___ DATASET RECORDS

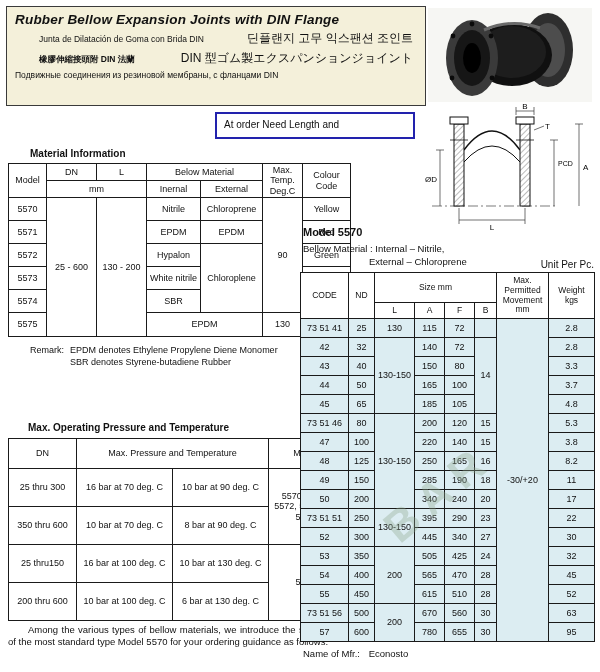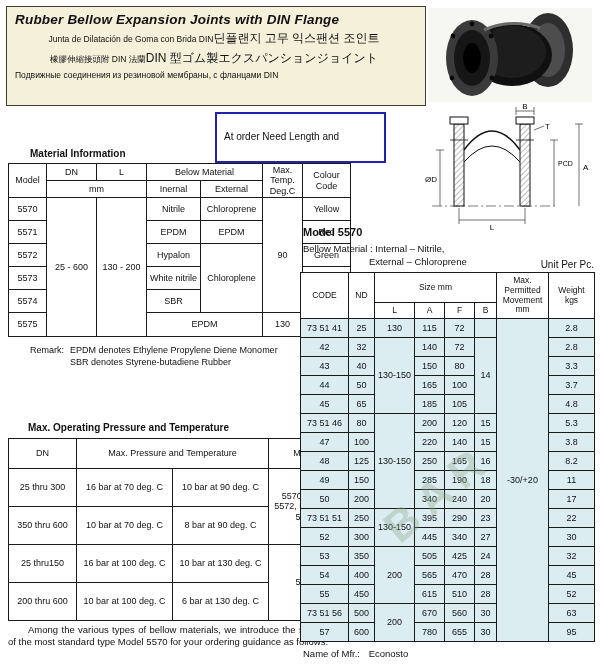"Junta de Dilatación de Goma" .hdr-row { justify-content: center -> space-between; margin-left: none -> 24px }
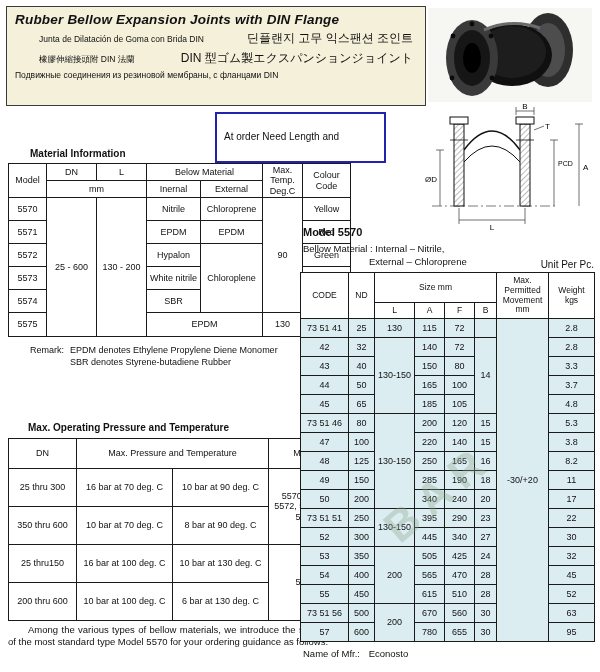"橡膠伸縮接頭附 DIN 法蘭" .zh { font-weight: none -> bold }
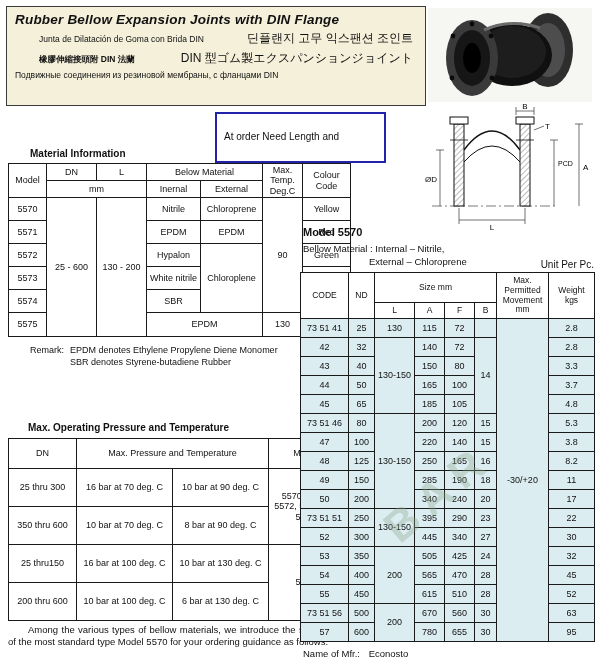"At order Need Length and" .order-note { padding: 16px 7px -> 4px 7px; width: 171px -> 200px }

______
___ DATASET RECORDS

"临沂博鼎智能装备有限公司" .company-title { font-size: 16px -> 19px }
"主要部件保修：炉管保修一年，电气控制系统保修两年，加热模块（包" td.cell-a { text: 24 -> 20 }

______

## WHAT TO PRODUCE
Every line above from the one with "de Dilatación de" down to the one with "order Need Length" must be written out exactly, and no picture may appear.

## RESULT FOR THIS EXERCISE
"Junta de Dilatación de Goma" .hdr-row { justify-content: center -> space-between; margin-left: none -> 24px }
"橡膠伸縮接頭附 DIN 法蘭" .zh { font-weight: none -> bold }
"At order Need Length and" .order-note { padding: 16px 7px -> 4px 7px; width: 171px -> 200px }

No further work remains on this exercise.